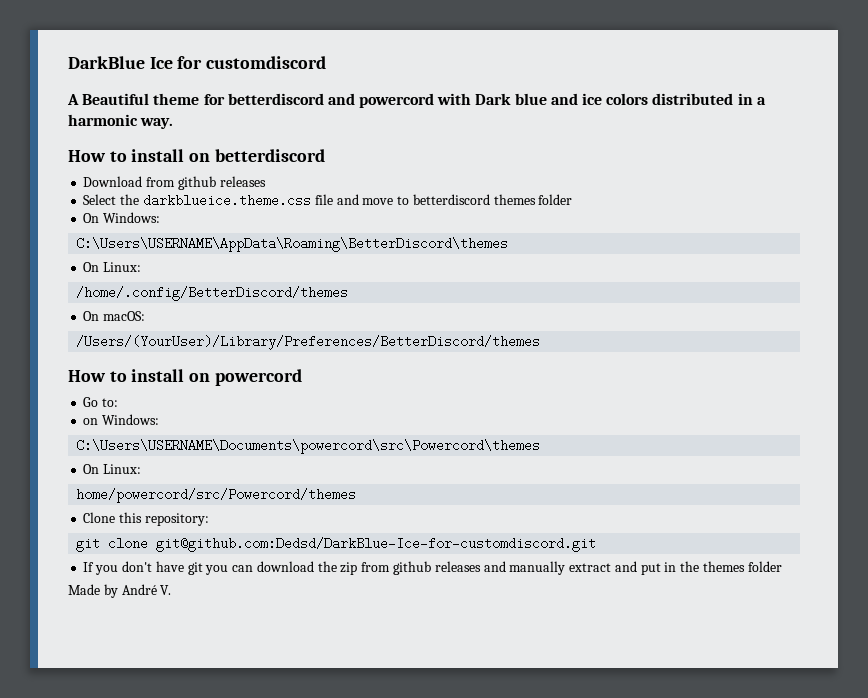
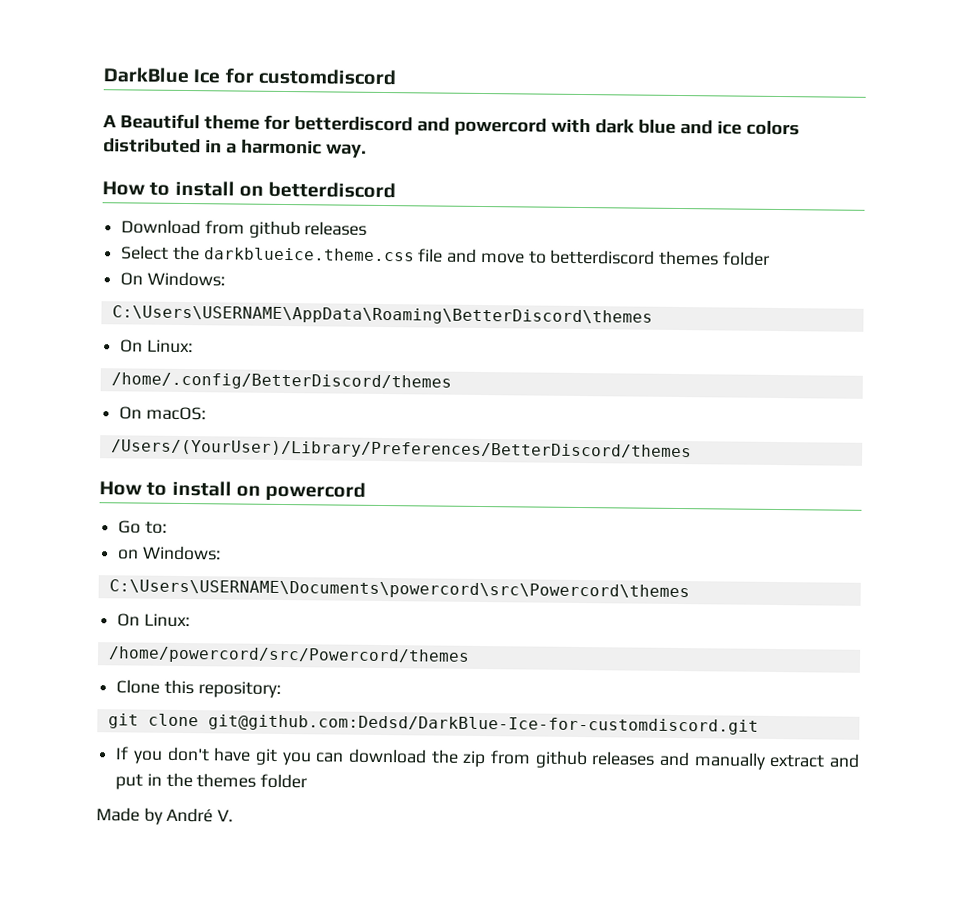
[475,93,512,105] Dark -> [594,119,635,134] dark
[76,488,357,503] home/powercord/src/Powercord/themes -> [107,646,470,665] /home/powercord/src/Powercord/themes

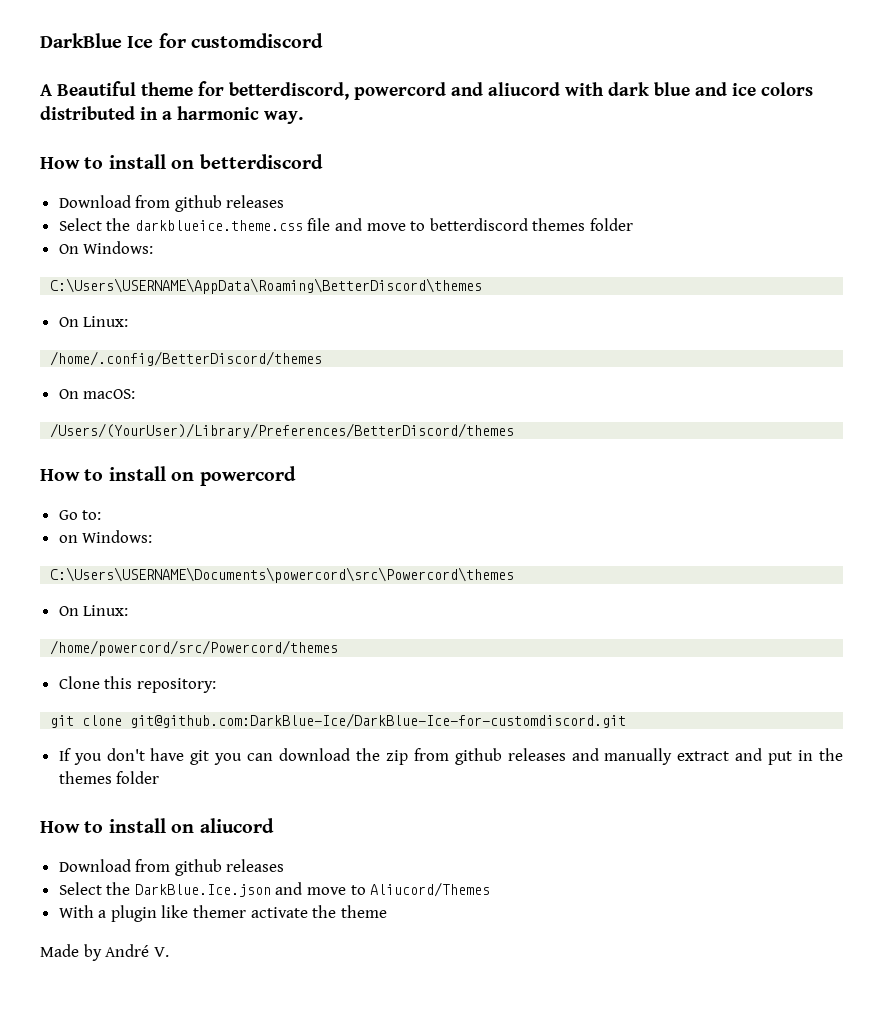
[293,116,547,136] betterdiscord and powercord -> [229,82,560,100] betterdiscord, powercord and aliucord
[207,714,759,735] git@github.com:Dedsd/DarkBlue-Ice-for-customdiscord.git -> [130,713,627,728] git@github.com:DarkBlue-Ice/DarkBlue-Ice-for-customdiscord.git
(308, 781) none -> [40,818,274,833] [58,859,285,876] [58,882,491,897] [58,905,387,922] // How to install on aliucord // Download from github releases // Select the DarkBlue.Ice.json and move to Aliucord/Themes // With a plugin like themer activate the theme

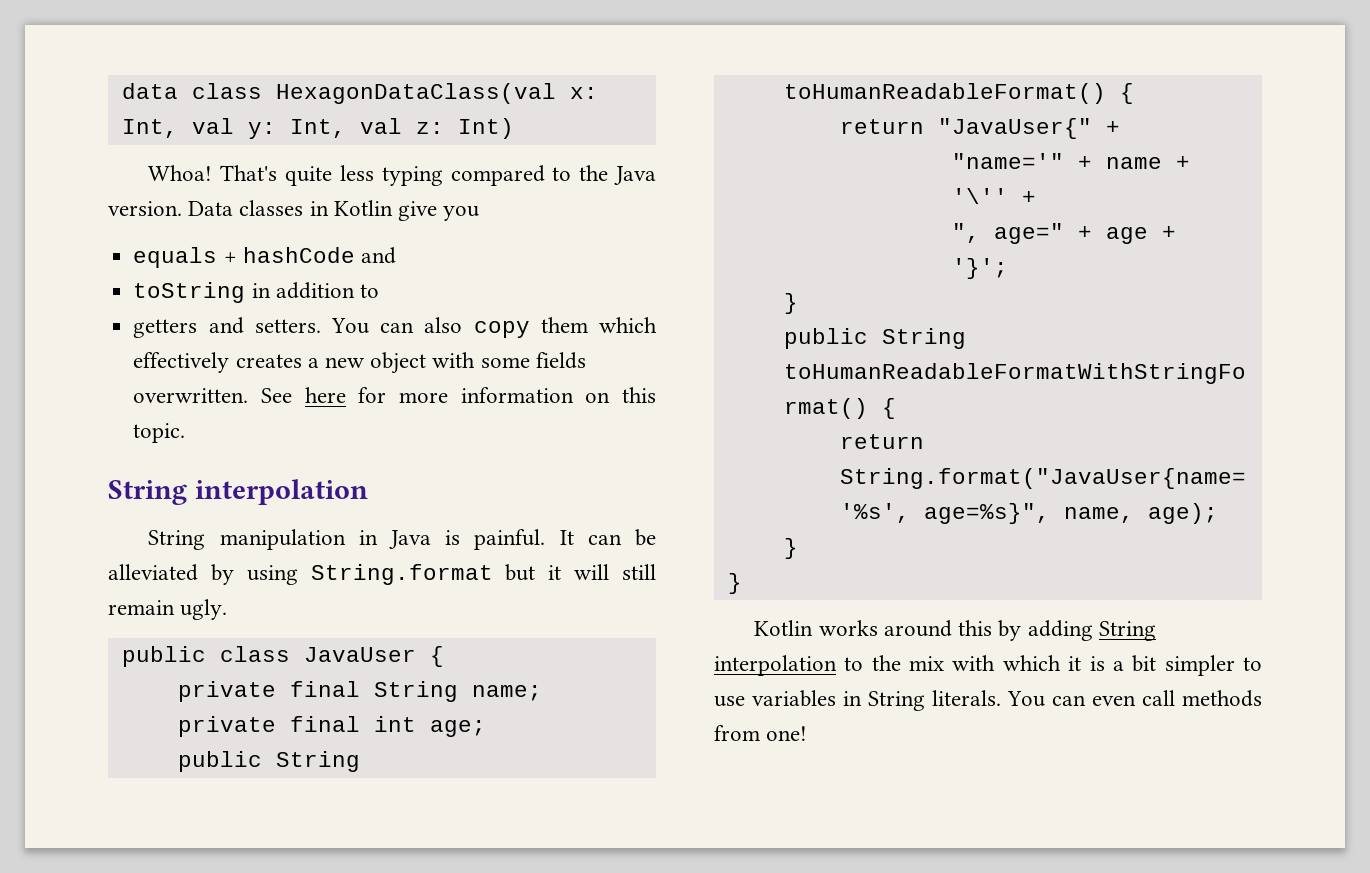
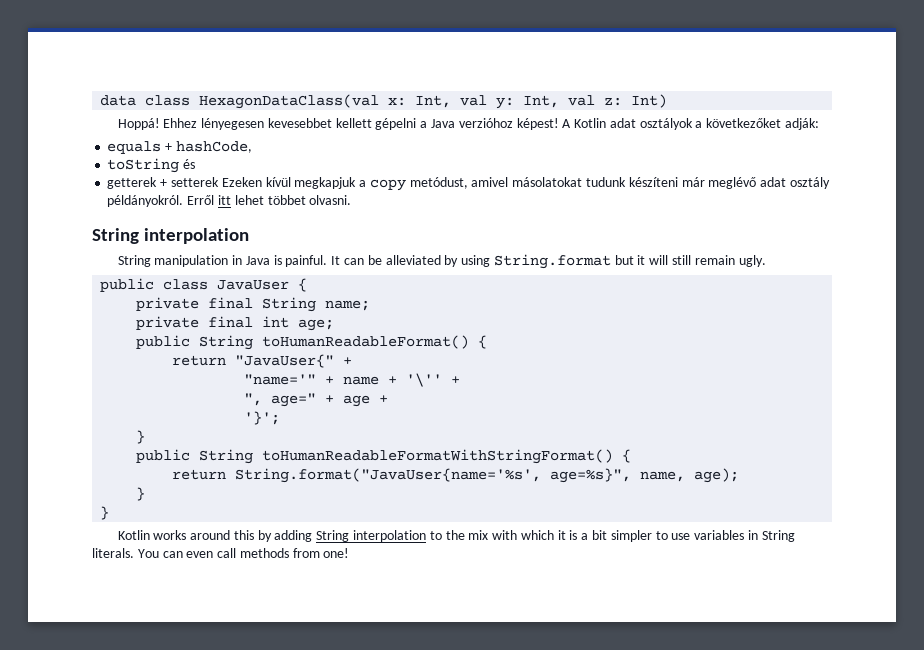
[148,165,656,186] [108,200,480,221] Whoa! That's quite less typing compared to the Java version. Data classes in Kotlin give you -> [117,118,820,130] Hoppá! Ehhez lényegesen kevesebbet kellett gépelni a Java verzióhoz képest! A Kotlin adat osztályok a következőket adják:
[242,247,396,264] hashCode and -> [175,141,252,153] hashCode,
[251,282,379,299] [133,317,657,338] [133,352,586,374] [133,387,656,403] [133,423,186,443] in addition to // getters and setters. You can also copy them which effectively creates a new object with some fields overwritten. See here for more information on this topic. -> [183,159,196,169] [107,177,830,191] [107,195,352,207] és // getterek + setterek Ezeken kívül megkapjuk a copy metódust, amivel másolatokat tudunk készíteni már meglévő adat osztály példányokról. Erről itt lehet többet olvasni.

→ **WHAT THE EXERCISE ASKS**
Of the lines above, copy only those from the one holding "[76,488,357,503] home/powercord/src/Powercord/themes ->" to the one holding "[242,247,396,264] hashCode and", both included, and exclude every image.

→ **YOUR SOLUTION**
[76,488,357,503] home/powercord/src/Powercord/themes -> [107,646,470,665] /home/powercord/src/Powercord/themes

[293,116,547,136] betterdiscord and powercord -> [229,82,560,100] betterdiscord, powercord and aliucord
[207,714,759,735] git@github.com:Dedsd/DarkBlue-Ice-for-customdiscord.git -> [130,713,627,728] git@github.com:DarkBlue-Ice/DarkBlue-Ice-for-customdiscord.git
(308, 781) none -> [40,818,274,833] [58,859,285,876] [58,882,491,897] [58,905,387,922] // How to install on aliucord // Download from github releases // Select the DarkBlue.Ice.json and move to Aliucord/Themes // With a plugin like themer activate the theme

[148,165,656,186] [108,200,480,221] Whoa! That's quite less typing compared to the Java version. Data classes in Kotlin give you -> [117,118,820,130] Hoppá! Ehhez lényegesen kevesebbet kellett gépelni a Java verzióhoz képest! A Kotlin adat osztályok a következőket adják:
[242,247,396,264] hashCode and -> [175,141,252,153] hashCode,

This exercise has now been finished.